[Stored items from a collection]
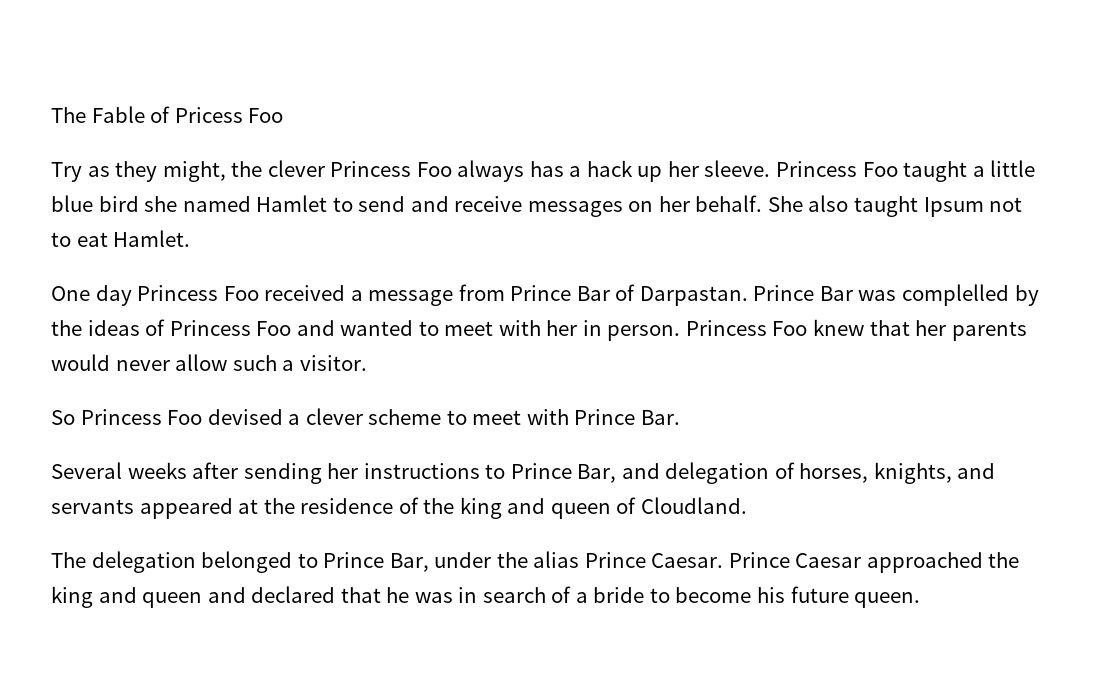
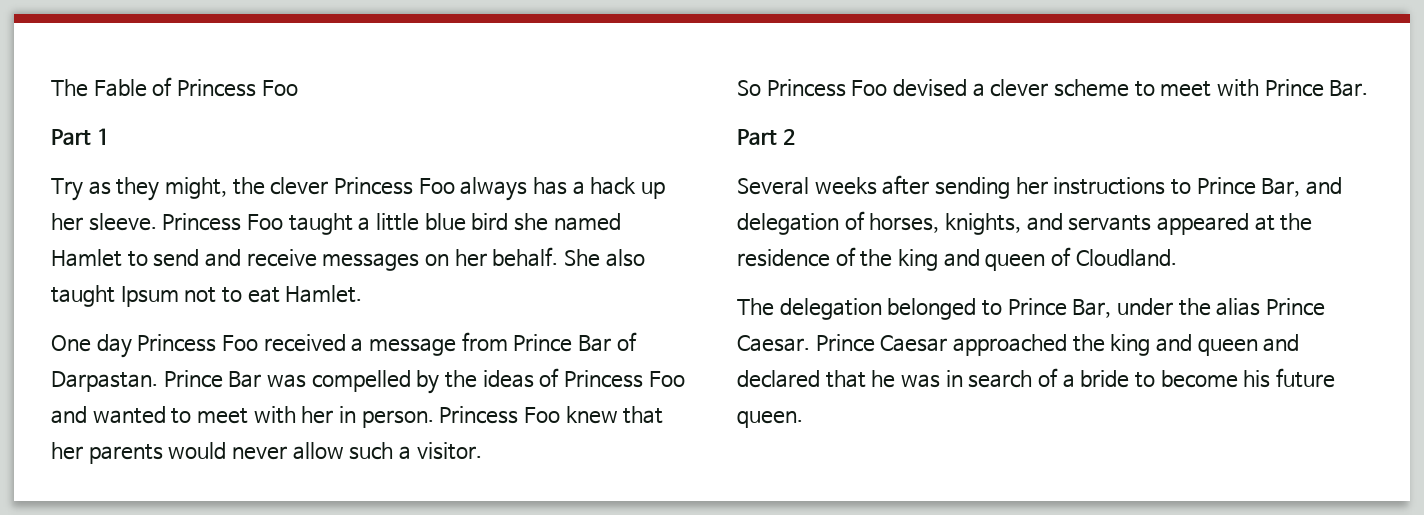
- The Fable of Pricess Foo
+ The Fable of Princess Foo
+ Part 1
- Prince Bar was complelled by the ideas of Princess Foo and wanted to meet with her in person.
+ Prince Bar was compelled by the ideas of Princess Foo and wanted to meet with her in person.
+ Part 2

---

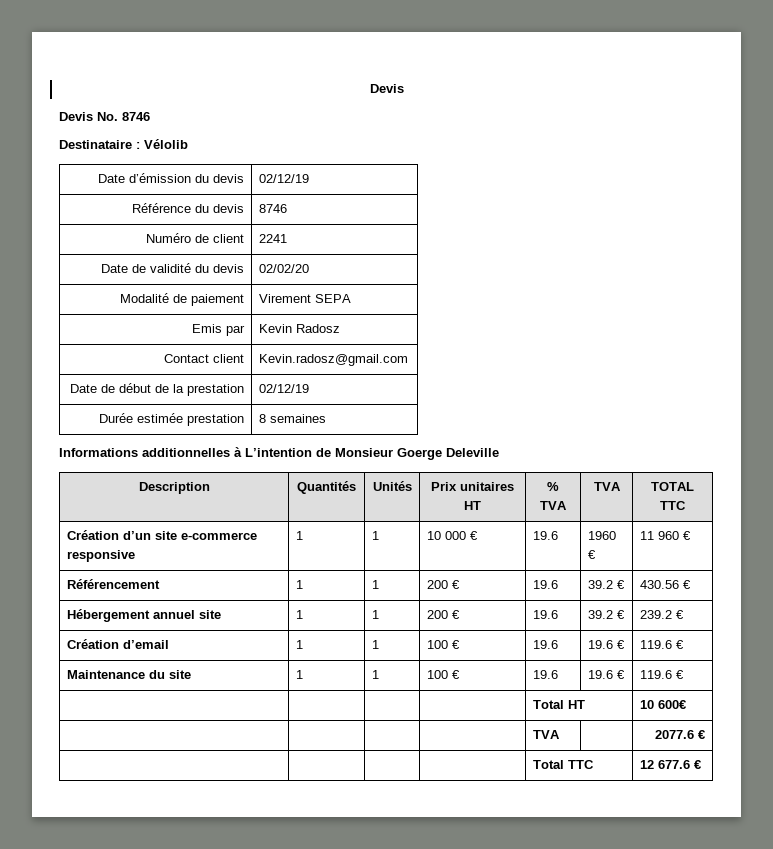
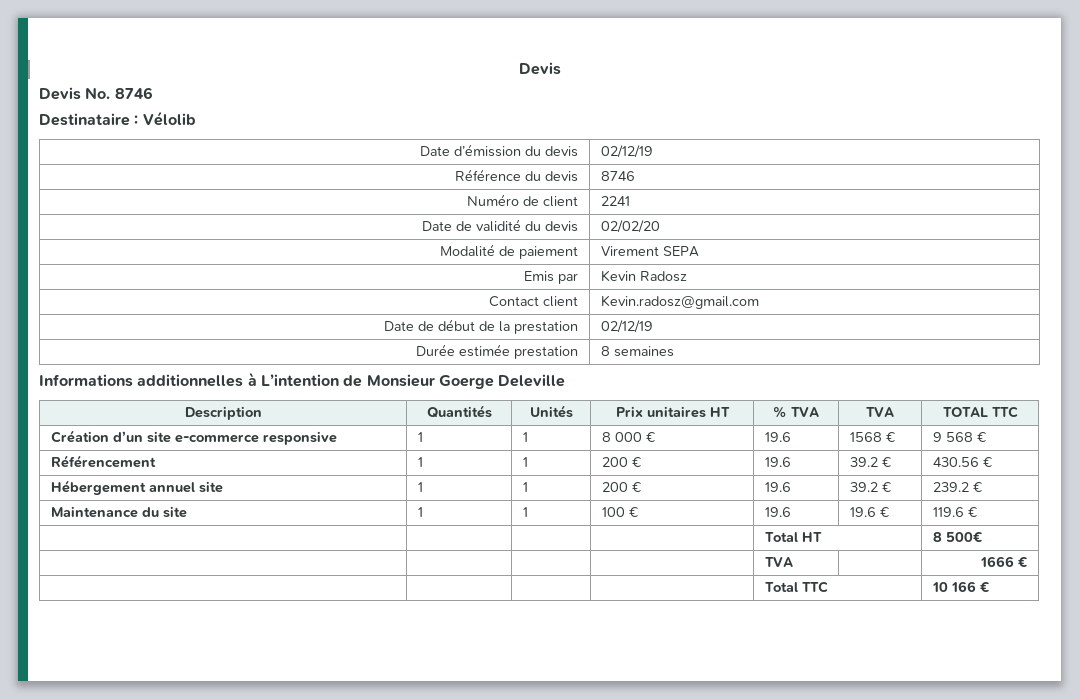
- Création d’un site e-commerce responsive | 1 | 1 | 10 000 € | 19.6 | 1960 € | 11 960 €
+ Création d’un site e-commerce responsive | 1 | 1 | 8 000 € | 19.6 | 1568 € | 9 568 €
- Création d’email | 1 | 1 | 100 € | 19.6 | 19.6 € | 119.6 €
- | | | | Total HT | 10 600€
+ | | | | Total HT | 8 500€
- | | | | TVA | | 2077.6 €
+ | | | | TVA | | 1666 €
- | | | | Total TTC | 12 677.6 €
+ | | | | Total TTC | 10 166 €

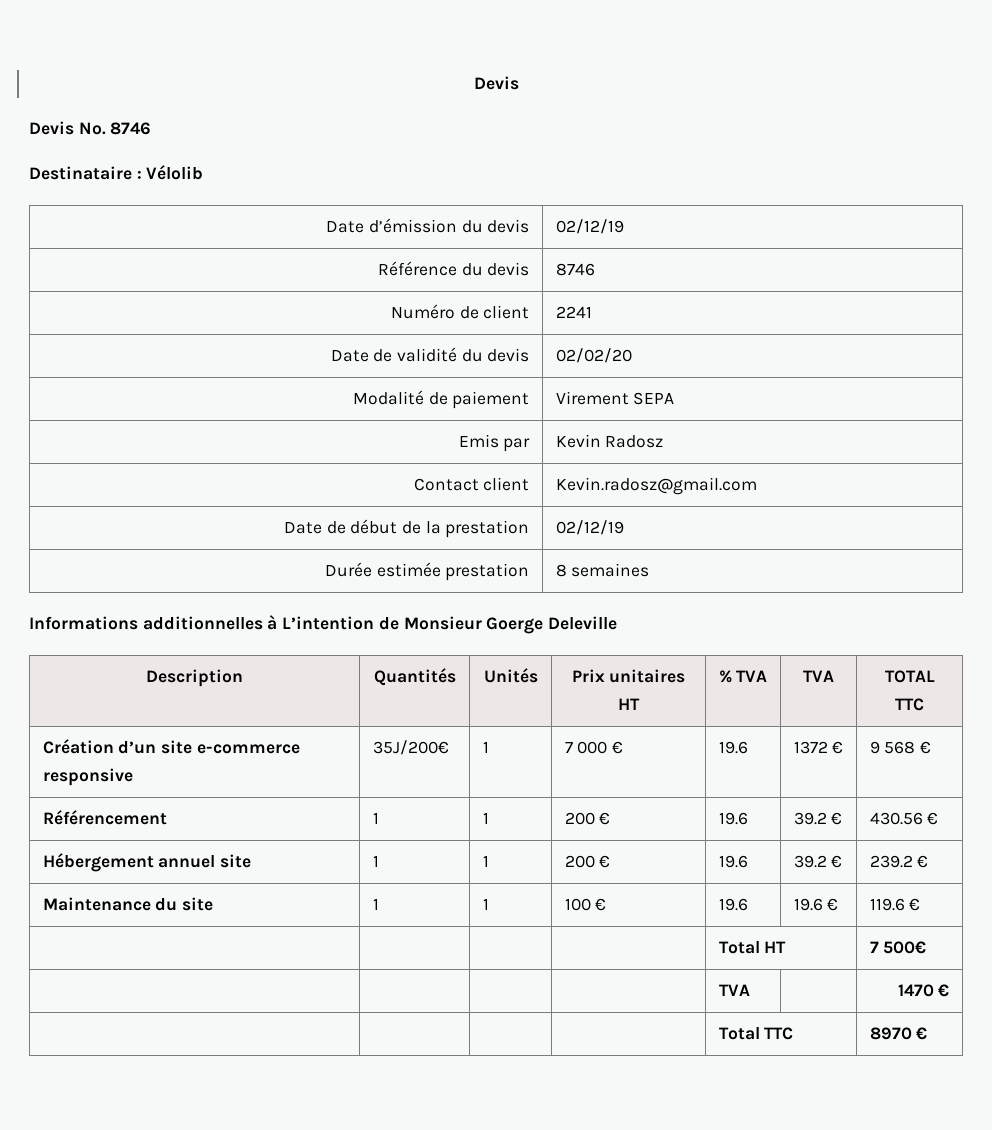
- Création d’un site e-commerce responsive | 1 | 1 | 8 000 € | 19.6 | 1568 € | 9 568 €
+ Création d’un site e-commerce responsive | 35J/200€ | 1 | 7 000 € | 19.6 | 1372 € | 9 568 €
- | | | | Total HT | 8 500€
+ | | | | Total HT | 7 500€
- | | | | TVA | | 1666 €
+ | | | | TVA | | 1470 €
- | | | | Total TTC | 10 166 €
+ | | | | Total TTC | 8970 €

Your objective »
Could you transcribe the entries above word for word, from the line with "HT | 7 500€" down to the line with "TTC | 8970 €", keeping both?

Task answer »
+ | | | | Total HT | 7 500€
- | | | | TVA | | 1666 €
+ | | | | TVA | | 1470 €
- | | | | Total TTC | 10 166 €
+ | | | | Total TTC | 8970 €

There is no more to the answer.